Everyone eventually has to deal with a little belly fat — even those of us who naturally had flat stomachs in our younger years. But too much of this type of tissue can have a negative effect on your health. But how much is too much? That depends on several factors, but experts agree that if you’re a woman with a waist circumference of 35 inches or more or a man with a waist measuring 40 inches or more, you’re vulnerable to the dangers of belly fat.
It’s not just about the way your jeans fit. Excess abdominal fat increases your odds of developing some serious diseases, including diabetes, dementia, heart disease and cancer. Want to tip the scales toward better health and a smaller waistline? Try these healthy techniques to help banish belly fat and get fitter.
Head to the Kitchen to Get Started
Have you heard the saying “Great abs are made in the kitchen?” It’s true — what you eat really matters. And that certainly applies to taking a healthy approach to losing belly fat. For starters, it helps to know what to eat — and what to avoid. Skip high-sugar foods and drinks. Take a hard pass on anything with high fructose corn syrup, chuck trans-fats from your pantry and limit your intake of processed white-flour breads and pastas. All of these foods can contribute to gaining belly fat.
Instead, load up on fiber-rich foods; these can help you feel full longer by stabilizing hunger hormones so you don’t want to eat as often.
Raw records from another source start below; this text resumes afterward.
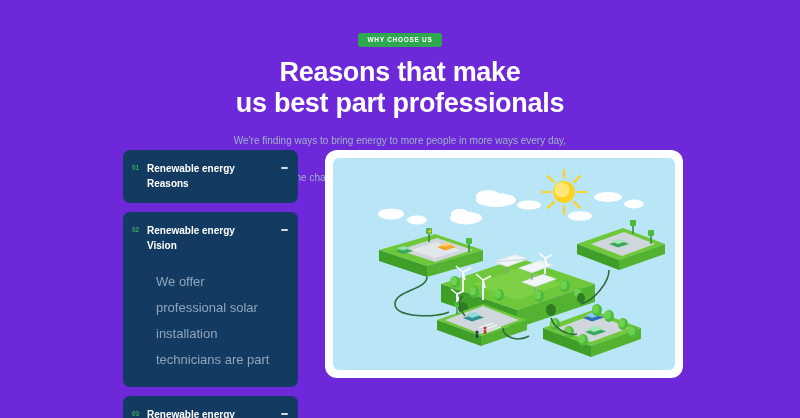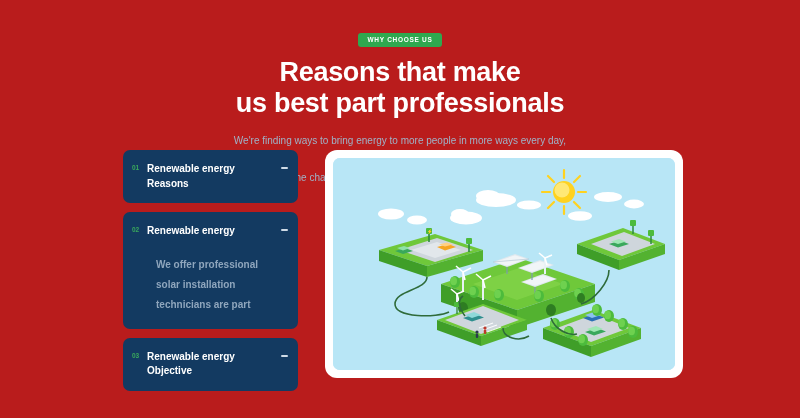--- a/index.html
+++ b/index.html
@@ -2,21 +2,21 @@
 <html><head>
 <meta charset="utf-8">
 <style>
   * { box-sizing: border-box; margin: 0; padding: 0; }
   html, body {
     width: 800px; height: 418px;
     background: #0b2a4f;
     font-family: "Liberation Sans", sans-serif;
     overflow: hidden;
   }
-  .page { position: relative; width: 800px; height: 418px; background: #b91c1c; }
+  .page { position: relative; width: 800px; height: 418px; background: #6d28d9; }
 
   
   .header { text-align: center; padding-top: 28px; }
   .badge {
     display: inline-block;
     background: #2fa84f;
     color: #ffffff;
     font-size: 6.5px;
     font-weight: bold;
     letter-spacing: 0.7px;
@@ -84,24 +84,23 @@
   .acc-title .line { display: block; }
   .acc-toggle {
     position: absolute;
     right: 10px; top: 17px;
     width: 7px; height: 2px;
     background: #cfdbe7;
     border-radius: 1px;
   }
   .acc-body {
     color: #8fa6bd;
-    font-size: 10px;
+    font-size: 13px;
     line-height: 2.0;
     padding: 16px 8px 2px 24px;
-    font-weight: bold;
   }
   .acc-body .line { display: block; }
 
   
   .illus-frame {
     position: absolute;
     left: 325px; top: 5px;
     width: 358px; height: 228px;
     background: #ffffff;
     border-radius: 12px;
@@ -146,20 +145,21 @@
           </span>
           <span class="acc-toggle"></span>
         </div>
       </div>
 
       <div class="acc-card">
         <div class="acc-head">
           <span class="acc-num">02</span>
           <span class="acc-title">
             <span class="line">Renewable energy</span>
+            <span class="line">Vision</span>
           </span>
           <span class="acc-toggle"></span>
         </div>
         <div class="acc-body">
           <span class="line">We offer professional solar installation</span>
           <span class="line">technicians are part</span>
         </div>
       </div>
 
       <div class="acc-card">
Whole grains, legumes, vegetables and fruits are all good sources of soluble fiber, your belly fat-fighting sidekick. High-protein foods, including fish, chicken, eggs and dairy, have also been shown to reduce belly fat gain. They can help keep you feeling full and boost your metabolism, too. Good-for-you fats like olive oil and avocados also contribute to satiety, meaning you’ll stay full and, as a result, eat less.
Get Moving to Get Losing
There’s no single exercise that can blast away belly fat. Experts agree that spot reduction, such as doing hundreds of daily situps and crunches to slim your waist, isn’t the best or healthiest way to get the job done. You’ll likely end up with rock-hard abs under a layer of pudge. Instead, look for workouts that combine strength training, cardio and core work to reduce body fat and whittle your middle. As an added bonus, regular exercise can lower your blood sugar levels, reduce inflammation and improve the metabolism issues associated with carrying excess belly fat.
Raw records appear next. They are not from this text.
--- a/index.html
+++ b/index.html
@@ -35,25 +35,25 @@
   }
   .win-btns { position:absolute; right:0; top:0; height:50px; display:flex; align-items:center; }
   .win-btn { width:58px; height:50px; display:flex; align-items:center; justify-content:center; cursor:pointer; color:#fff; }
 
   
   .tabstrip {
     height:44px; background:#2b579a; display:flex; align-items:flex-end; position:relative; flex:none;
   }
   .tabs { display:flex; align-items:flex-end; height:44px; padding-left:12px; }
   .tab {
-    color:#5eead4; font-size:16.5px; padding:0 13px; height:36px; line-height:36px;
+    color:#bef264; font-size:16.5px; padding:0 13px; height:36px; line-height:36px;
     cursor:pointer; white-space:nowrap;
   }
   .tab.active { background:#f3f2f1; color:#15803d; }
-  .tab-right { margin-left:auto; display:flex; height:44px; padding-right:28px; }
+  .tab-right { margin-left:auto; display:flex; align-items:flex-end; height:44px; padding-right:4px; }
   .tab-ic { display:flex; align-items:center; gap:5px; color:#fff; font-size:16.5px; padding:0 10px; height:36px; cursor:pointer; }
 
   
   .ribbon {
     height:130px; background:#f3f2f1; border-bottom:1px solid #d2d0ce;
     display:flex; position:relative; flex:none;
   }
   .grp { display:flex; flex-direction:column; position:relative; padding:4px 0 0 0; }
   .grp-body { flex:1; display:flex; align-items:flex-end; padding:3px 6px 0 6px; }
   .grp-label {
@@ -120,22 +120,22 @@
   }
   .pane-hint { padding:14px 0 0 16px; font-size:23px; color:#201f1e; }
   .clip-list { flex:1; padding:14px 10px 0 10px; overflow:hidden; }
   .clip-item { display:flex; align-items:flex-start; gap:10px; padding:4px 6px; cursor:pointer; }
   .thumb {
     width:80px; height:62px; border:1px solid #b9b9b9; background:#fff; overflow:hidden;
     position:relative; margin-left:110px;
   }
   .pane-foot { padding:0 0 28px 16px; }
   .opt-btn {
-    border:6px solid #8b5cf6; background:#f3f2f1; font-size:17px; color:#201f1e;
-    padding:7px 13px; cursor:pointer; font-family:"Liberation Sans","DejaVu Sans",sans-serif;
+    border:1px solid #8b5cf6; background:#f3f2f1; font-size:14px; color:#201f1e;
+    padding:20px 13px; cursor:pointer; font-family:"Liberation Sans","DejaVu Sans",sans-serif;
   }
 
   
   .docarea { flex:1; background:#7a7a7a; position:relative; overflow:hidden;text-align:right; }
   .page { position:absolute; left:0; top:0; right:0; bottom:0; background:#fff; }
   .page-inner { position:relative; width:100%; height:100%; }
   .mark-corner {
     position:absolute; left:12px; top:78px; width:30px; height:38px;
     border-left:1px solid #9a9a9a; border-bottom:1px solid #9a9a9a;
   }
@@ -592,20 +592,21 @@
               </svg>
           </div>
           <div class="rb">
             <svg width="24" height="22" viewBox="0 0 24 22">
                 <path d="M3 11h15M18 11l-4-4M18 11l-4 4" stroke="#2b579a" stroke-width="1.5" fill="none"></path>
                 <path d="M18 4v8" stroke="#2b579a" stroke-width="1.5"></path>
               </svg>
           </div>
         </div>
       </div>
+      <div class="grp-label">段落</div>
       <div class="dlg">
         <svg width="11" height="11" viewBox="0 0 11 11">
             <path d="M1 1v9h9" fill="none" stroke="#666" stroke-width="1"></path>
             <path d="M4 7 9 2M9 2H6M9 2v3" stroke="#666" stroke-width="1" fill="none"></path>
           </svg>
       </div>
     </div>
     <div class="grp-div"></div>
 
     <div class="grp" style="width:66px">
Even if you’re new to fitness, you can start where you are. Go for a walk, hop on a stationary bike — just get moving. Running, walking, swimming and bicycling are all good ways to get your heart pumping. Start building fitness into your daily routine to make a habit of it. For example, you can start walking on your lunch breaks at work, or hop on the treadmill while your favorite TV show is airing. The less you have to go out of your way to get workouts in initially, the easier it’ll be for you to make fitness a lifelong health-boosting habit and reach a healthy weight.
Lose the Lifestyle Limitations for Lasting Losses
Diet and exercise are important, but they’re not the only things you need to address to shed stubborn belly fat. Reducing your alcohol intake, for example, is one beneficial adjustment you can make. Excessive alcohol consumption not only makes it easier to pack on pounds (it’s all empty calories), but it also can damage your liver, increase your odds of developing health problems and increase inflammation. Alcohol has also been linked to suppressing your body’s natural fat-burning abilities.
Other healthy changes to make include drinking more water every day, which can boost your metabolism and help flush toxins from your body. Reducing your stress levels is another key step. Stress is linked to higher levels of the hormone cortisol, which can cause your body to hold onto fat in your abdomen.
Lastly, make sure you prioritize getting a good night’s sleep — every night. In one recent study from the journal SLEEP, researchers found a clear link between the amount of sleep people get every night and the amount of weight they gain, particularly around their midsections. Short sleepers, who sleep fewer than five hours every night on average, are at the highest risk of gaining abdominal fat. So rest up to boost your chances of maintaining a healthy weight.